##### Input records

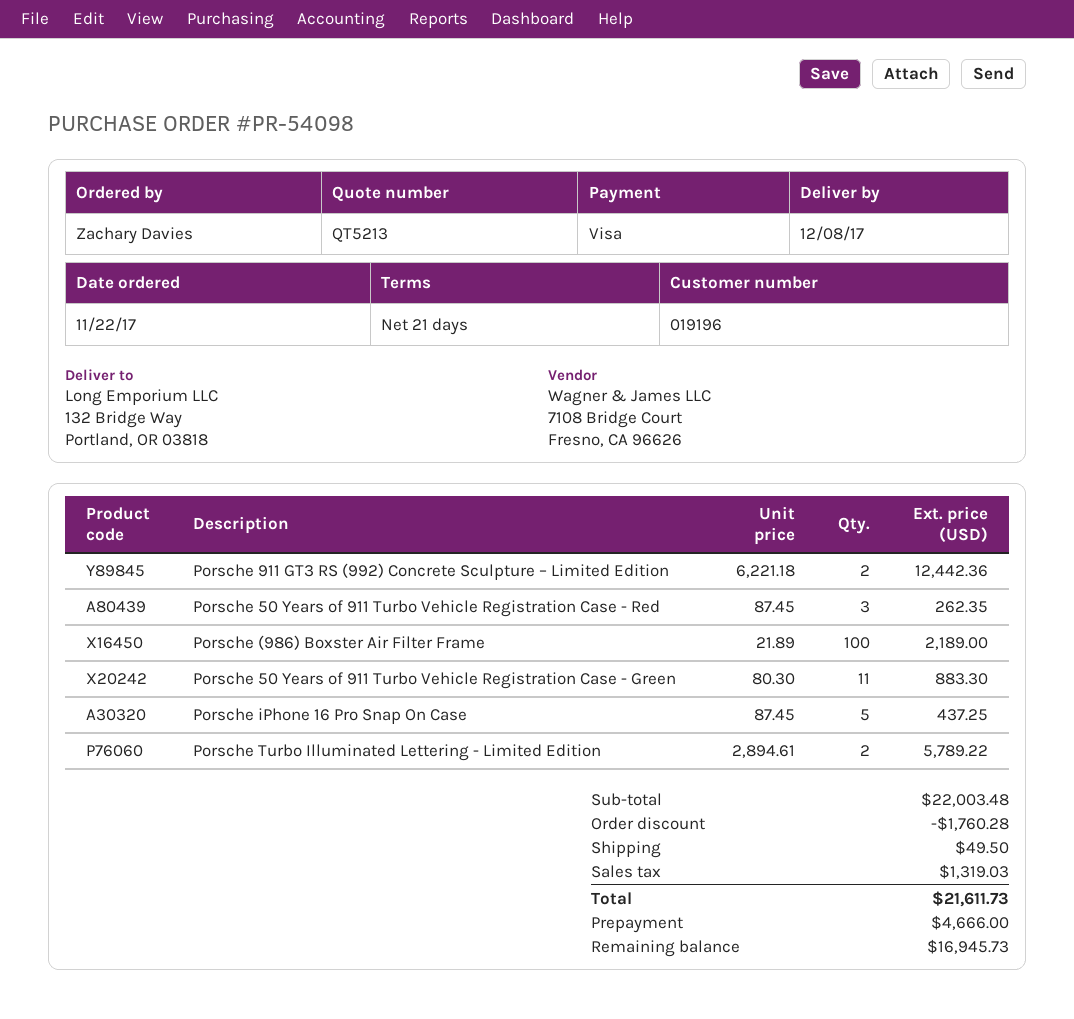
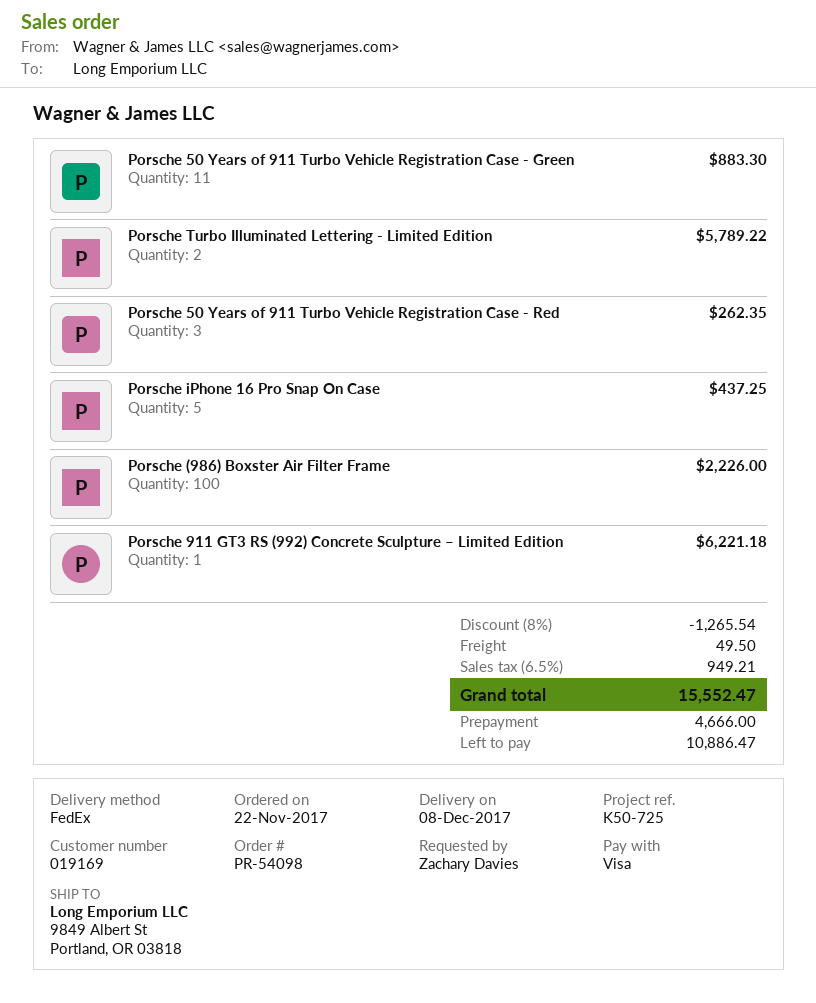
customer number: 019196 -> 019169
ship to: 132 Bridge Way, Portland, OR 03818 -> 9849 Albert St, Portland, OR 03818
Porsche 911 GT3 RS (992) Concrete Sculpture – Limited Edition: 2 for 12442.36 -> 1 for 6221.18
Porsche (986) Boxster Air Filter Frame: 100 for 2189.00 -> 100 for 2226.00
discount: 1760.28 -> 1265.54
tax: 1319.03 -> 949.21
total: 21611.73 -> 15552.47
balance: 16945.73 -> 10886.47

##########

**Task prompt**
Write out the records once more, word for word, though without the pictures they contain.

**Task result**
customer number: 019196 -> 019169
ship to: 132 Bridge Way, Portland, OR 03818 -> 9849 Albert St, Portland, OR 03818
Porsche 911 GT3 RS (992) Concrete Sculpture – Limited Edition: 2 for 12442.36 -> 1 for 6221.18
Porsche (986) Boxster Air Filter Frame: 100 for 2189.00 -> 100 for 2226.00
discount: 1760.28 -> 1265.54
tax: 1319.03 -> 949.21
total: 21611.73 -> 15552.47
balance: 16945.73 -> 10886.47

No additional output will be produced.